Africa’s biggest banks target Kenya as regional expansion hub

Africa’s biggest lenders are converging on Kenya, betting the country offers the best gateway into East Africa’s fast-growing but underbanked economies.

The impetus has come from new minimum-capital rules, which are forcing smaller Kenyan lenders to seek partners, creating a rare window for acquisitions. The opportunity is drawing interest from across the continent, particularly from South Africa’s biggest lenders, which are looking for growth beyond their sluggish home market.

As global lenders including Standard Chartered Plc, BNP Paribas SA, and Societe Generale SA scale back from the continent, homegrown banks are filling the void. Nedbank Group surprised investors in January with plans to buy Kenyan lender NCBA Group Plc. Rivals Standard Bank Group, FirstRand and Absa Group are now also exploring acquisitions, people familiar with the matter said.

The prize is a region of almost 500 million people, roughly the size of the European Union, with a $580 billion economy expanding at one of the fastest rates globally.

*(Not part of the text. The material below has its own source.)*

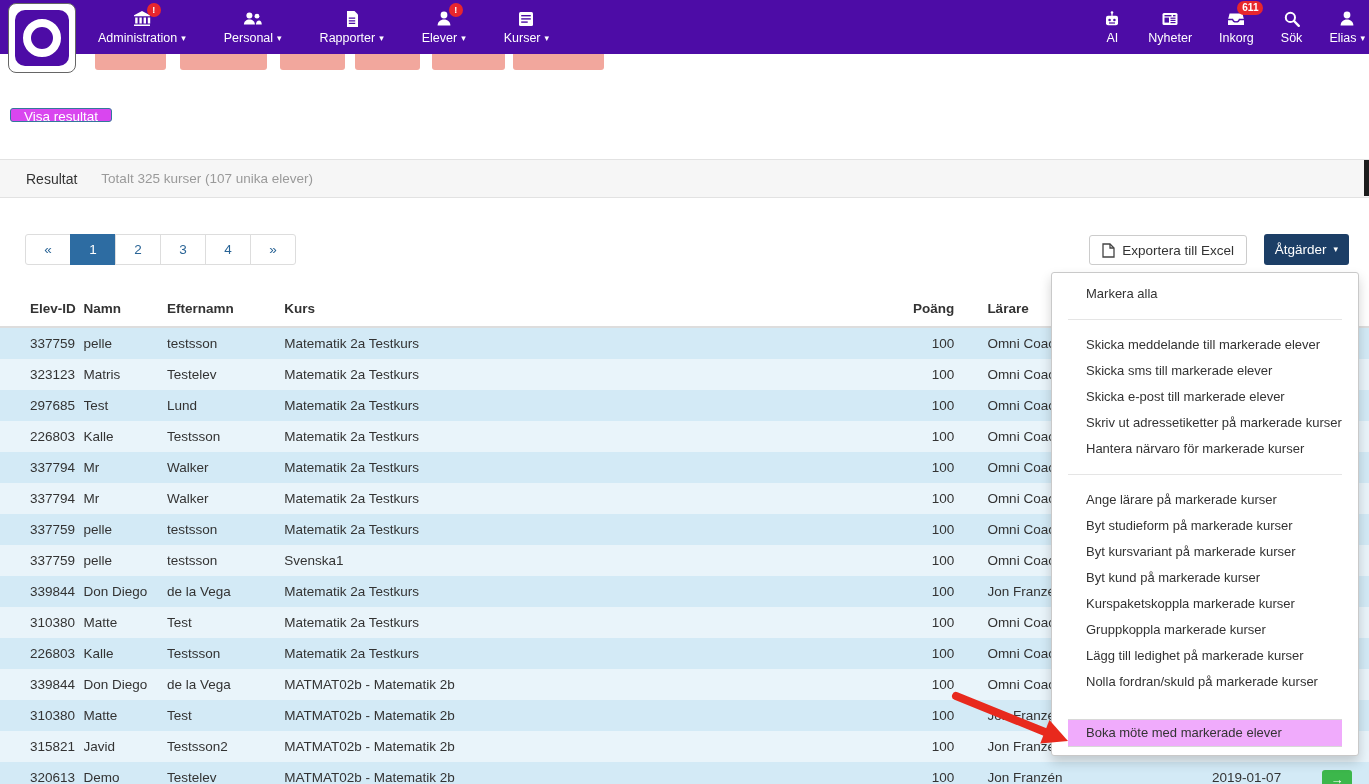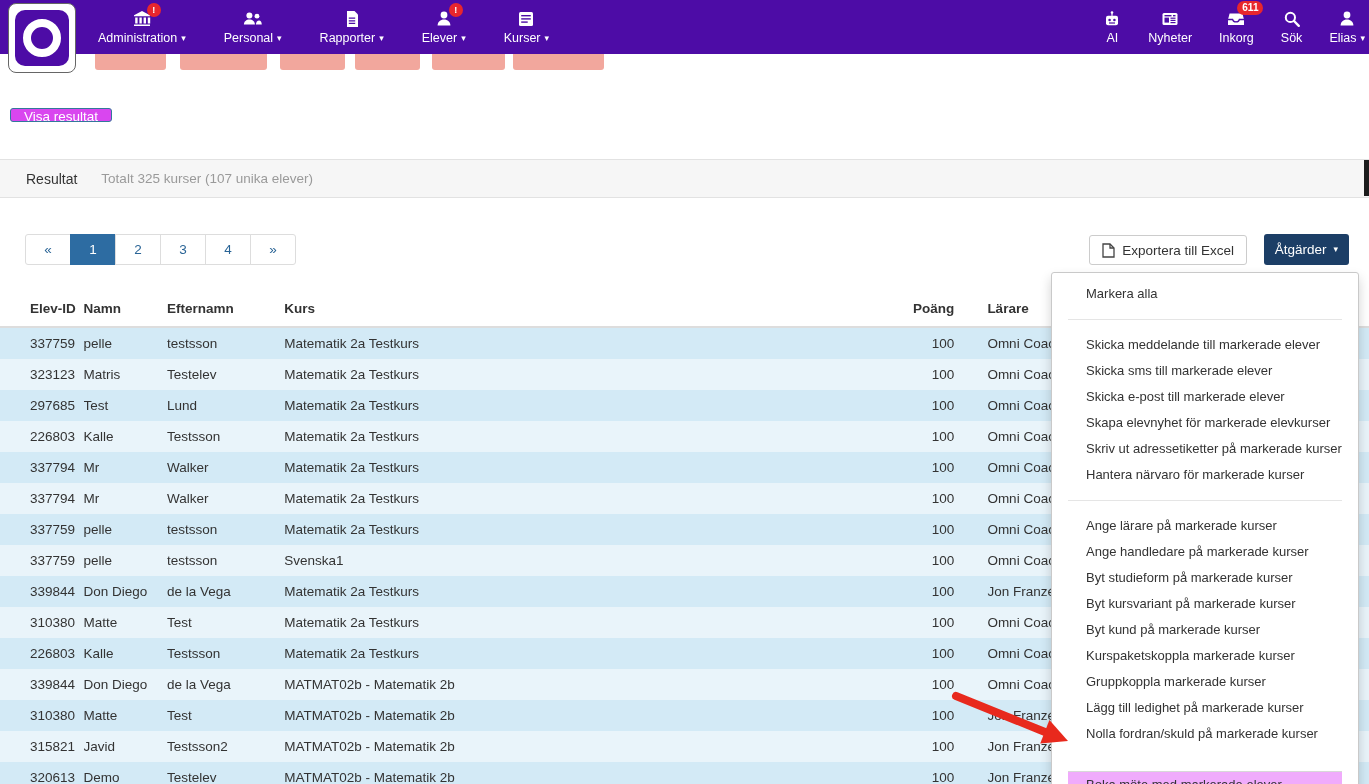"Skapa elevnyhet för markerade elevkurser" li.item { html: <li><b>Skapa elevnyhet</b><span> för markerade elevkurser</span></li> -> none }
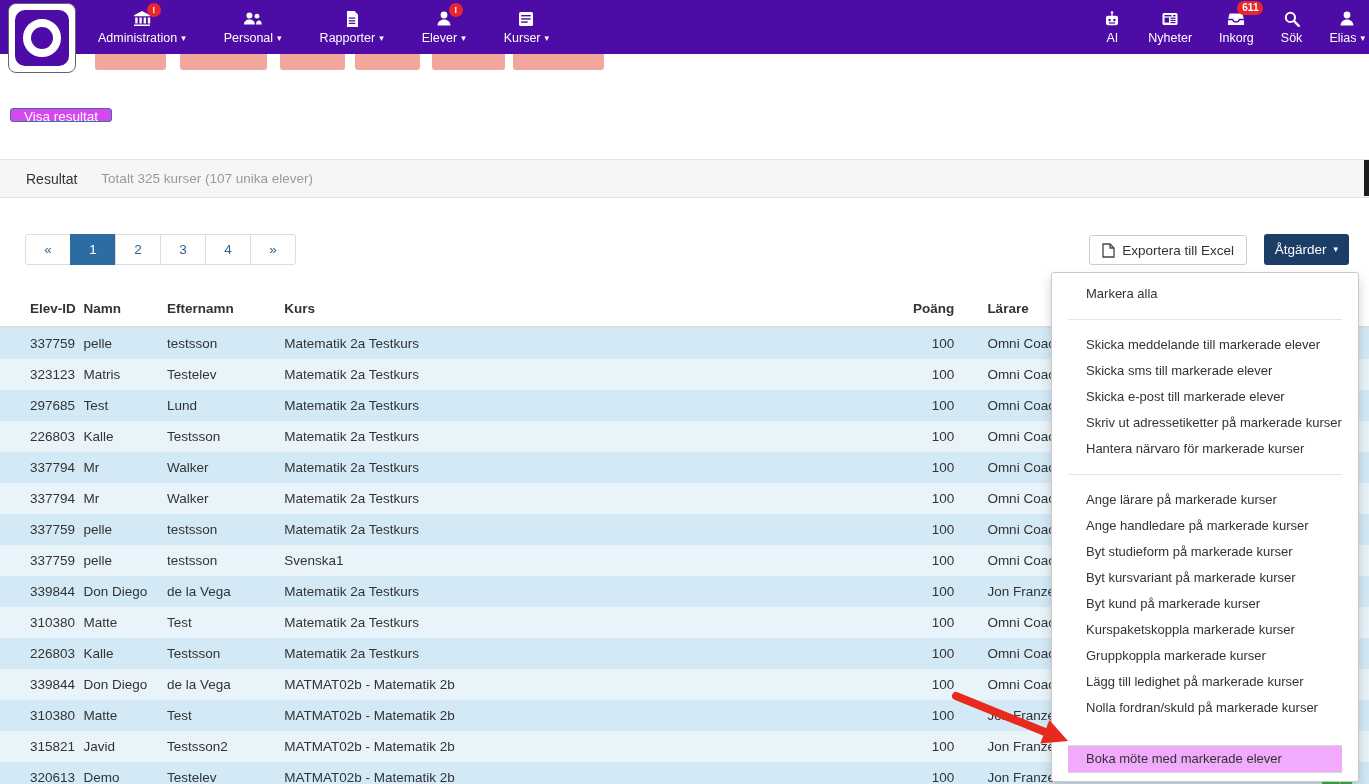"Ange handledare på markerade kurser" li.item { html: <li><b>Ange handledare</b><span> på markerade kurser</span></li> -> none }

From mineral riches in the Democratic Republic of Congo to Tanzania’s gas reserves, banks see countries in the belt as a big business opportunity.

“The region plays an important role in the relationships between the continent and other parts of the world, and we want to facilitate that activity,” Standard Bank Group Chief Executive Officer Sim Tshabalala said in an interview. “A bank grows on the basis of growth in GDP, and financial deepening is increasing in Kenya, and we want to be part of that,” he said, referring to gross domestic product.

East African economies are projected to grow at an average of 6.1% this year, outpacing 3.2% for the world, according to the International Monetary Fund. Still, less than 40% of residents have access to banking services, according to the World Bank’s Global Findex Database 2025.

When examined from a traditional banking perspective, Kenya and East Africa remain “structurally underpenetrated,” according to Maureen Kirigua, an analyst at NCBA. Private-sector credit is still low, while net interest margins are relatively high at as much as 6%, she said.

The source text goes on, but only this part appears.